Hopeful to stir economic growth in startups and early-stage companies, South Africa’s government is offering tax breaks to investors in local venture funds investing in venture capital companies (VCC).
Already the government offers tax deductions for investors in VCCs but taxes apply when VCC shares are sold. The reforms eliminate that tax if the investment is held for at least five years.
The Southern African Venture Capital & Private Equity Association (SAVCA) and local GPs are praising the reforms.
“I have no doubt that, with the allowance now becoming a permanent deduction, this will attract a large flow of investment into our fund, as individuals and trusts with high taxable income will want to take advantage of this new tax-efficient asset class,” said in a statement Jeff Miller, non-executive director at South African venture firm Grovest.
The government is also expanding the scope of companies that can meet the VCC definition. Businesses with up to ZAR50 million ($4.3 million; €3.5 million) in total assets can be targeted by VCC funds, a 150 percent increase from the current ZAR 20 million threshold that GPs criticized as being too low from a risk management perspective.
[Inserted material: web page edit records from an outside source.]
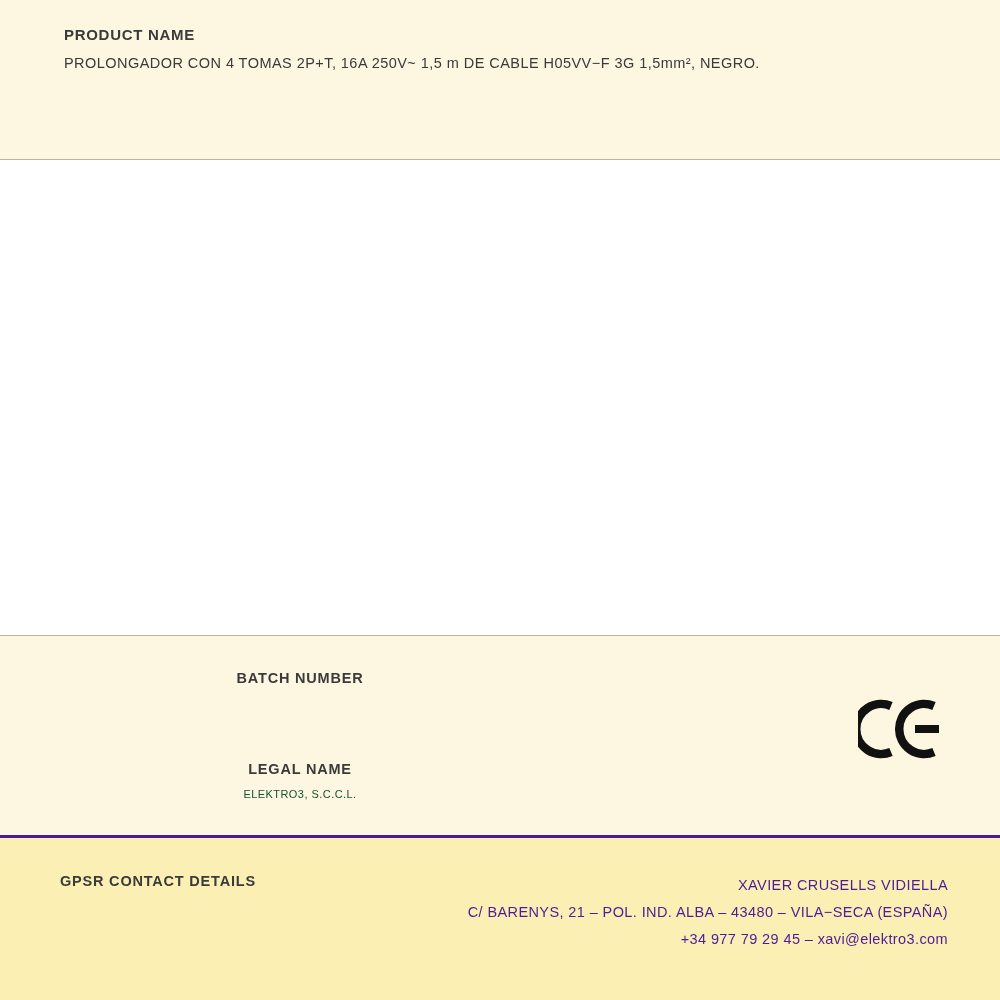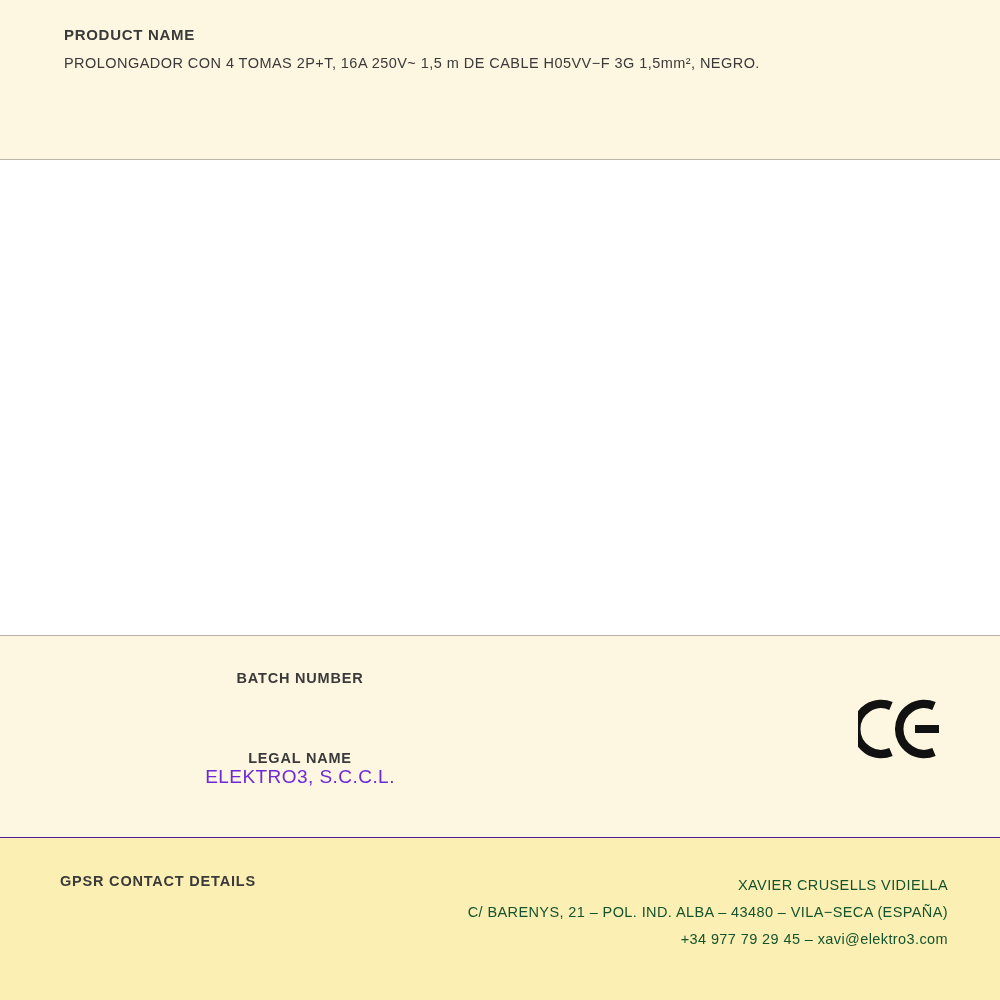--- a/index.html
+++ b/index.html
@@ -61,7 +61,7 @@
     background: #fdf6e0;
     height: 202px;
     box-sizing: border-box;
-    border-bottom: 1px solid #4c1d95;
+    border-bottom: 3px solid #4c1d95;
     position: relative;
   }
   .mid-row {

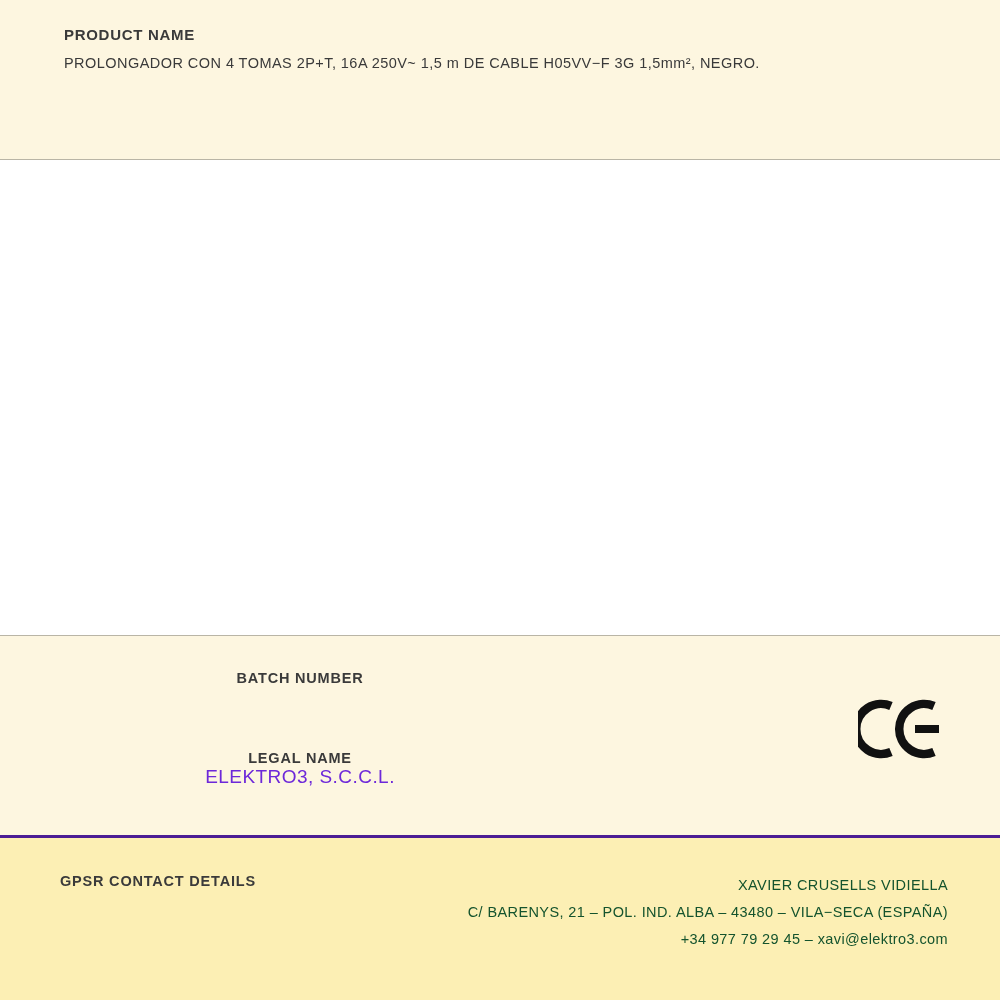--- a/index.html
+++ b/index.html
@@ -80,10 +80,10 @@
     color: #3a3a3a;
   }
   .mid-value {
-    font-size: 19px;
+    font-size: 11px;
     letter-spacing: 0.45px;
-    color: #6d28d9;
-    margin-top: 0;
+    color: #14532d;
+    margin-top: 11px;
     min-height: 18px;
   }
   .row-1 { padding-top: 34px; }

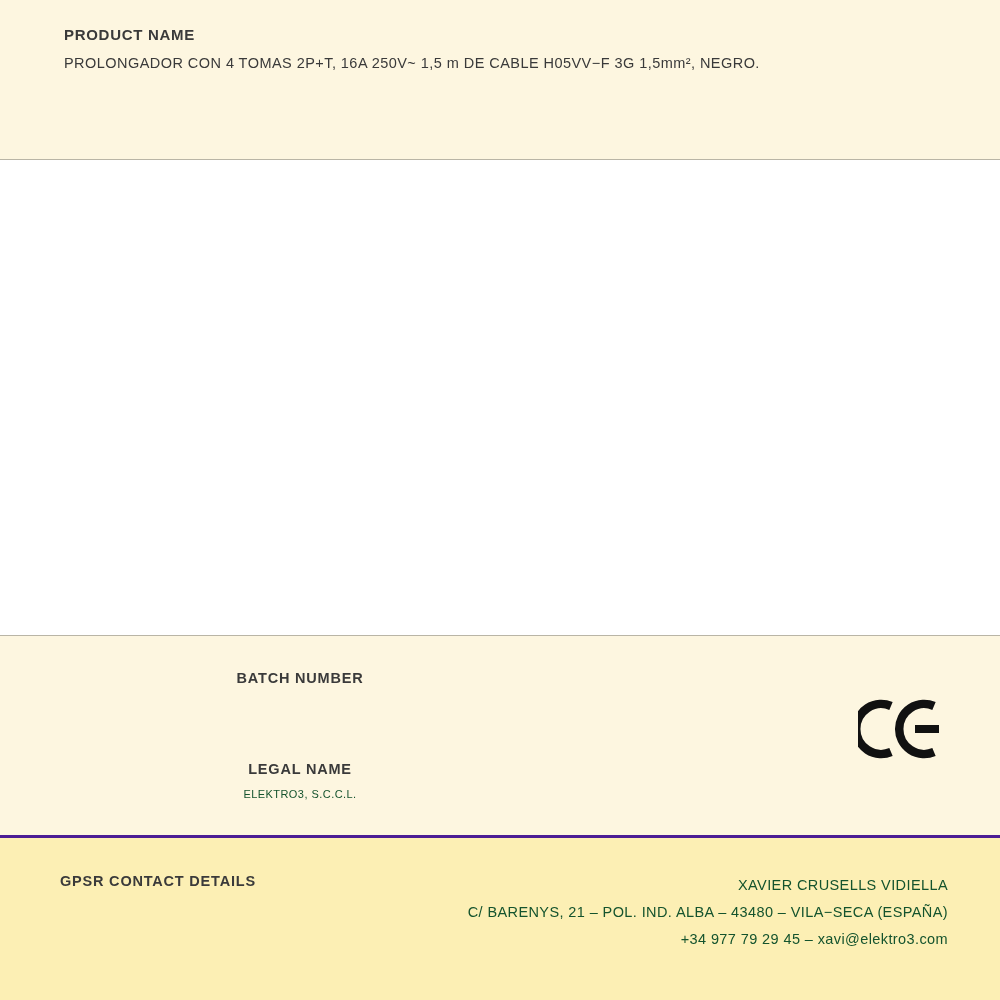--- a/index.html
+++ b/index.html
@@ -121,7 +121,7 @@
   .footer-line {
     font-size: 14.5px;
     letter-spacing: 0.4px;
-    color: #14532d;
+    color: #4c1d95;
     line-height: 27px;
   }
 </style>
“Quite simply, it was not economical for fund managers to set up funds to invest solely in assets of that size, and the level of risk involved in such small investments kept most investors away,” said Rick Basson, co-founder of SAVCA-member firm Broadreach Capital.
The tax amendments will come into effect on April 1, 2015.
But despite the recent reforms, the SAVCA is calling for more tax changes to further develop South Africa’s venture capital industry. The South African tax authorities indicated in the February there would be capital gains tax concessions for investors into VCCs, but this has not yet been implemented in full.